Bullish Future Expectations
Despite these concerns, the analysts’ community is still quite bullish on the future. Of the 38 Wall Street analysts who cover Mastercard, 35 recommend buying the stock. And for Visa, the number of buy calls is 34 out of 39 in total.
“There are few (if any) other stocks for which you can have a comparable level of conviction that the company will deliver ~20% EPS growth, year-in, year-out, for at least the next five years,” said Moffett Nathanson’s analyst Lisa Ellis in a recent note to clients.
In the case of Mastercard, the sentiment turned more bullish in recent months after the company began spending heavily on acquisitions to unlock future growth and build out its digital capabilities.
Last month, the company agreed to buy a payments platform owned by Denmark-based Nets for $3.19 billion.
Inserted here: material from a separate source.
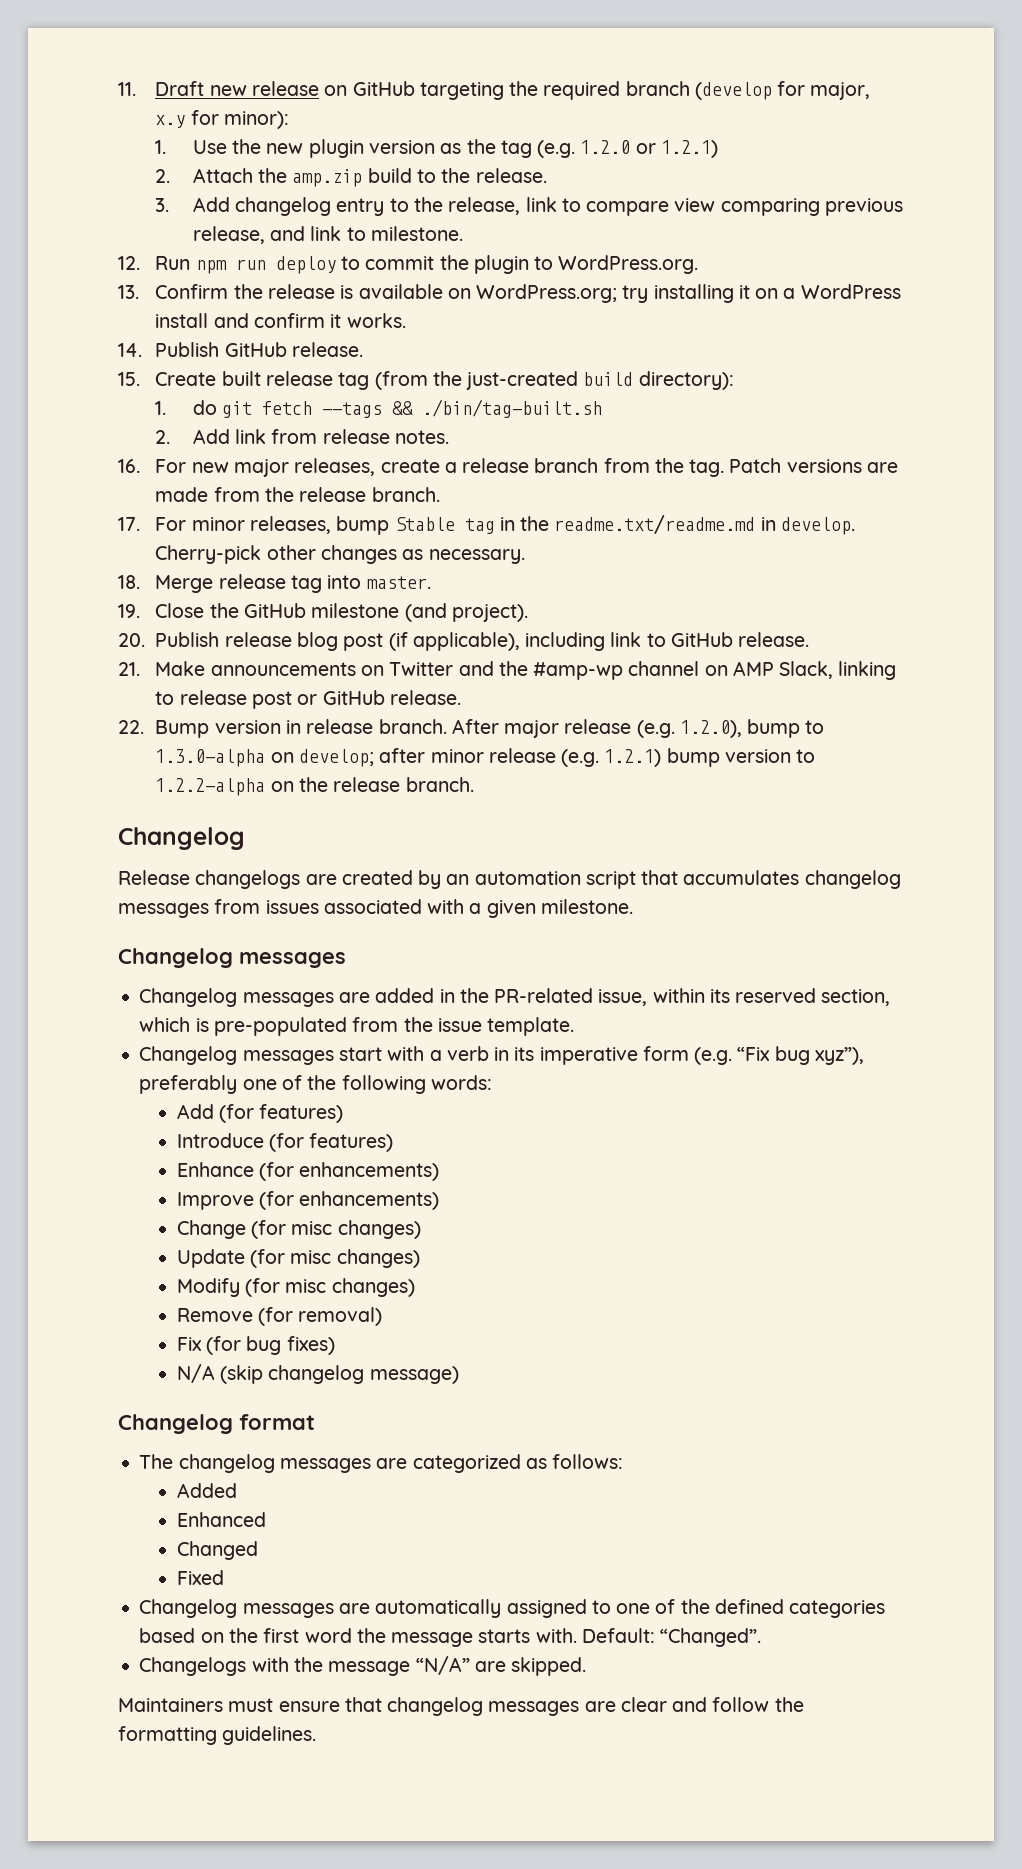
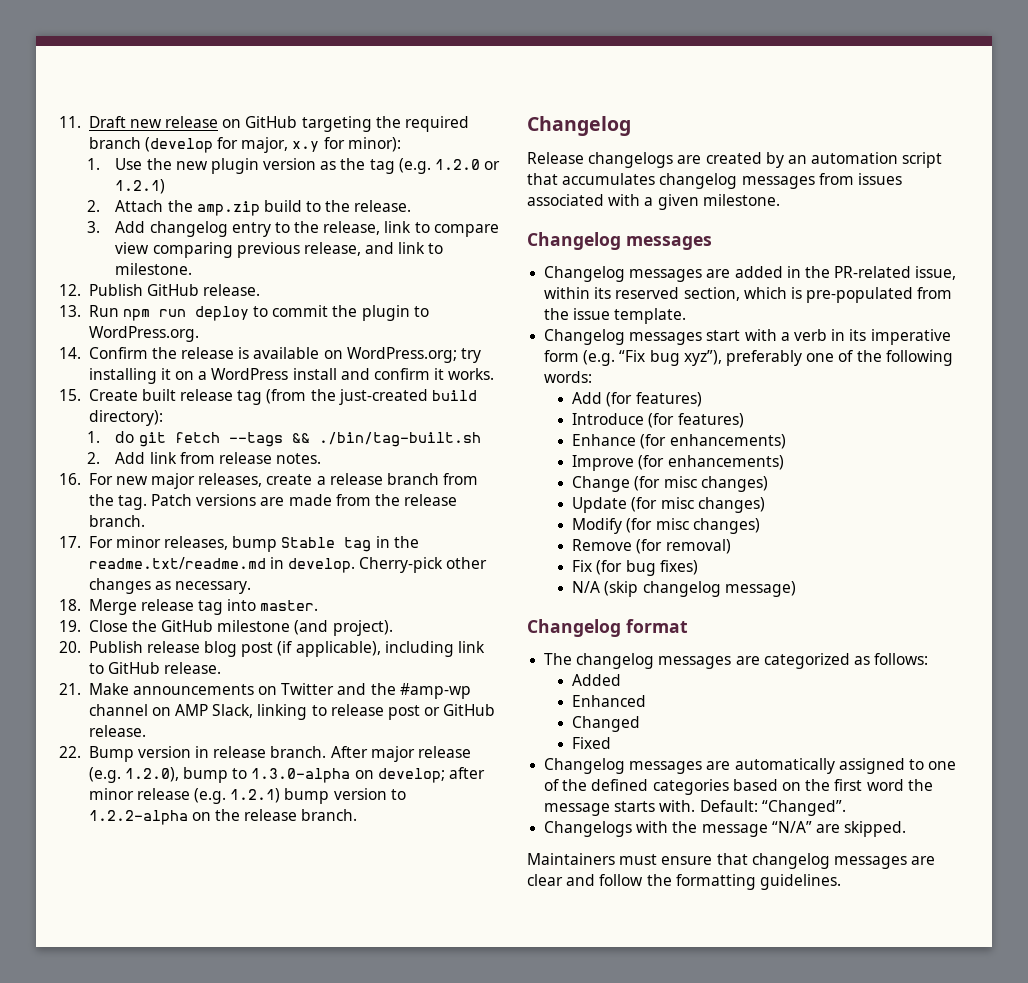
(140, 263) none -> [88,284,261,296] [59,305,81,317] Publish GitHub release. // 13.
[118,285,139,299] 13. -> [59,347,81,359] 14.
[118,342,363,357] // 14. Publish GitHub release. -> (495, 374) none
Earlier this year, the company bought Ethoca, which helps merchants identify fraud, and Vyze, a point-of-sale payment provider. The company also acquired Transactis, which helps with bill payments, and Transfast, a cross-border payments network.
Visa, on the other hand, is consolidating its dominant position in the payment market through a series of acquisitions and partnerships.
Visa was intrinsically poised for success, said David Ritter, a Bloomberg Intelligence analyst in a report last month. The network offered the infrastructure for electronic payments just as digital commerce began to spark, and its middleman role in transactions gives high profit margins with low costs and risks.
“The big tailwind at its back is commerce going electronic,” Ritter said in the report. “They’re just in a great business and very enviable position.”
Bottom Line
Both Visa and Mastercard are benefiting from strong consumer spending, a cyclical shift from cash to credit and a persistent low interest-rate environment which is fuelling consumer spending. That rally may continue if these conditions perist, but both stocks will not remain immune to a sharp slowdown in the economy. Any pullback in their share values should be taken as a buying opportunity by long-term investors.